▶ **TO DO**
Exactly as written, return every line of the data below apart from the pictures.

▶ **Stored data**
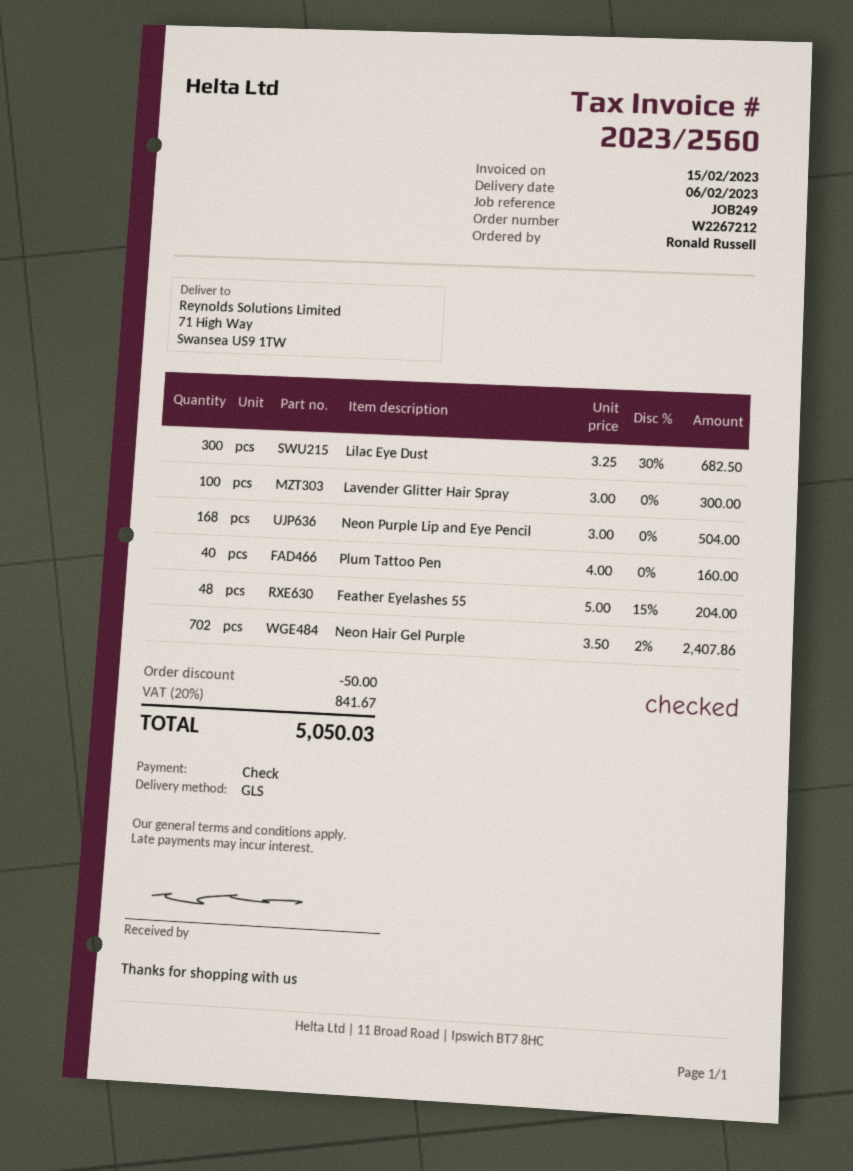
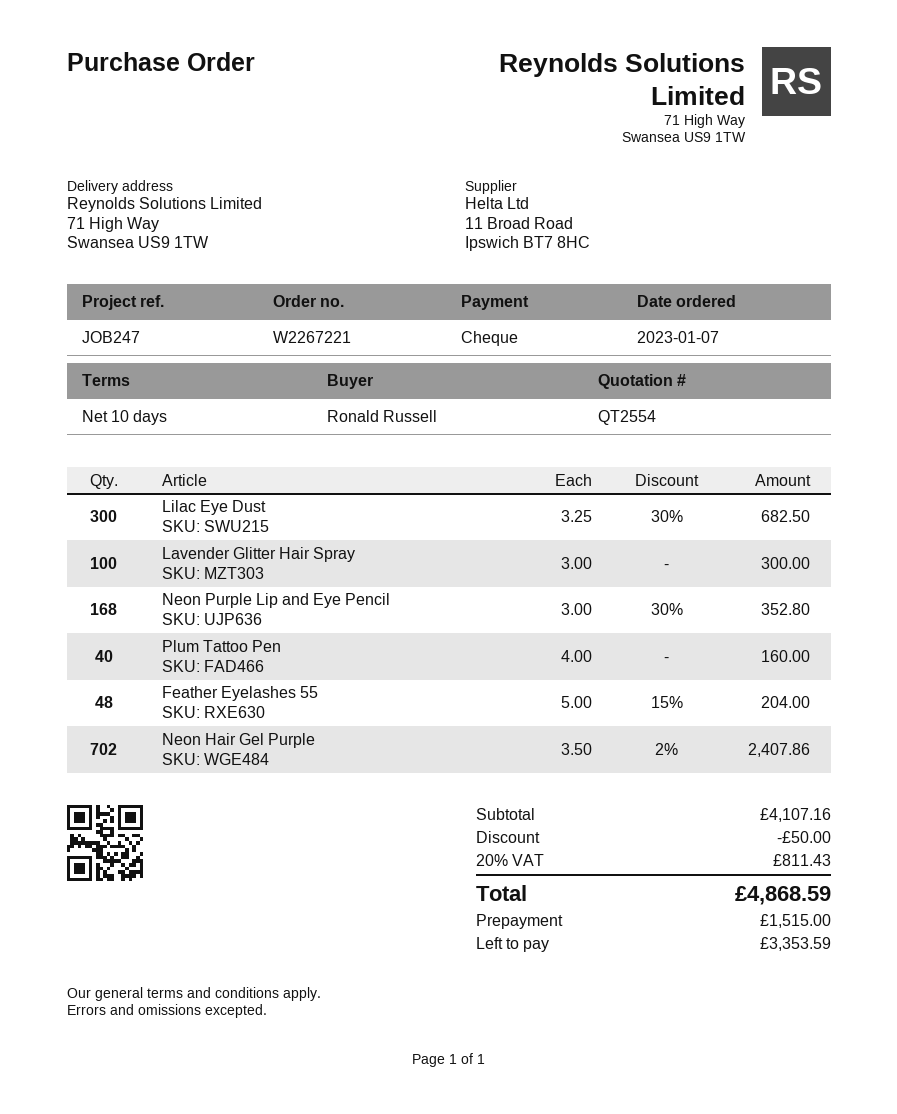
order number: W2267212 -> W2267221
reference: JOB249 -> JOB247
Neon Purple Lip and Eye Pencil: 168 x 3.00 = 504.00 -> 168 x 3.00 - 30% = 352.80
tax: 20% = 841.67 -> 20% = 811.43
total: 5050.03 -> 4868.59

▶ **EXPECTED OUTPUT**
order number: W2267212 -> W2267221
reference: JOB249 -> JOB247
Neon Purple Lip and Eye Pencil: 168 x 3.00 = 504.00 -> 168 x 3.00 - 30% = 352.80
tax: 20% = 841.67 -> 20% = 811.43
total: 5050.03 -> 4868.59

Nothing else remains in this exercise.